Enhabit, Inc. has officially completed its previously announced acquisition by Kinderhook Industries, marking the company’s transition to a privately held entity.
Under the terms of the agreement, Kinderhook acquired Enhabit for $13.80 per share in cash.
Following the completion of the transaction, Enhabit’s common stock has been delisted from the New York Stock Exchange, effective immediately.
Barb Jacobsmeyer, President and CEO of Enhabit, stated that the company plans to leverage
Kinderhook’s financial strength and operational expertise to accelerate growth initiatives, enhance clinical capabilities, and expand patient access to home-based healthcare services.
Chris Michalik said the firm looks forward to partnering closely with Enhabit’s leadership team to support continued expansion and operational development.

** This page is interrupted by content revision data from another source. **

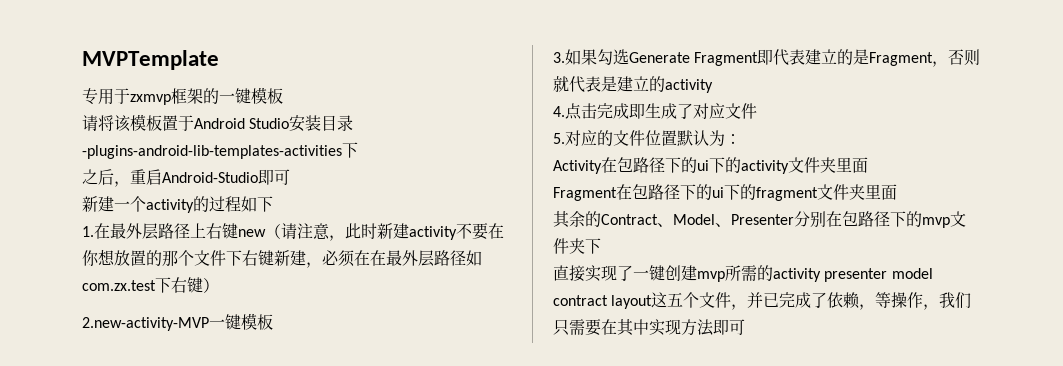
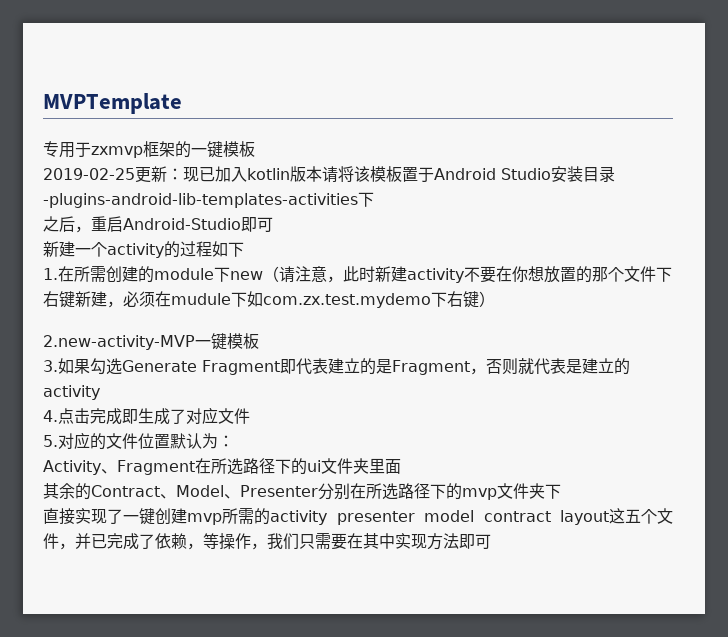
- 请将该模板置于Android Studio安装目录-plugins-android-lib-templates-activities下
+ 2019-02-25更新：现已加入kotlin版本请将该模板置于Android Studio安装目录-plugins-android-lib-templates-activities下
- 1.在最外层路径上右键new（请注意，此时新建activity不要在你想放置的那个文件下右键新建，必须在在最外层路径如com.zx.test下右键）
+ 1.在所需创建的module下new（请注意，此时新建activity不要在你想放置的那个文件下右键新建，必须在mudule下如com.zx.test.mydemo下右键）
- Activity在包路径下的ui下的activity文件夹里面
- Fragment在包路径下的ui下的fragment文件夹里面
+ Activity、Fragment在所选路径下的ui文件夹里面
- 其余的Contract、Model、Presenter分别在包路径下的mvp文件夹下
+ 其余的Contract、Model、Presenter分别在所选路径下的mvp文件夹下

Enhabit currently operates 251 home health locations and 117 hospice centers across 35 U.S. states, delivering home-based clinical and hospice care through a nationwide network designed to support patients outside traditional hospital settings.
The acquisition represents another major private equity transaction in the home healthcare sector, reflecting growing investor interest in providers positioned to benefit from increasing demand for inhome and post-acute care services.
Founded in 2003, Kinderhook Industries has raised more than $11 billion in committed capital and completed over 500 investments and follow-on acquisitions across healthcare services, industrial services, environmental services, automotive, and manufacturing sectors. As part of the transaction, Goldman Sachs served as Enhabit’s exclusive financial advisor, while Jones Day acted as legal counsel. Guggenheim Securities advised Kinderhook financially, with Kirkland & Ellis serving as its legal counsel.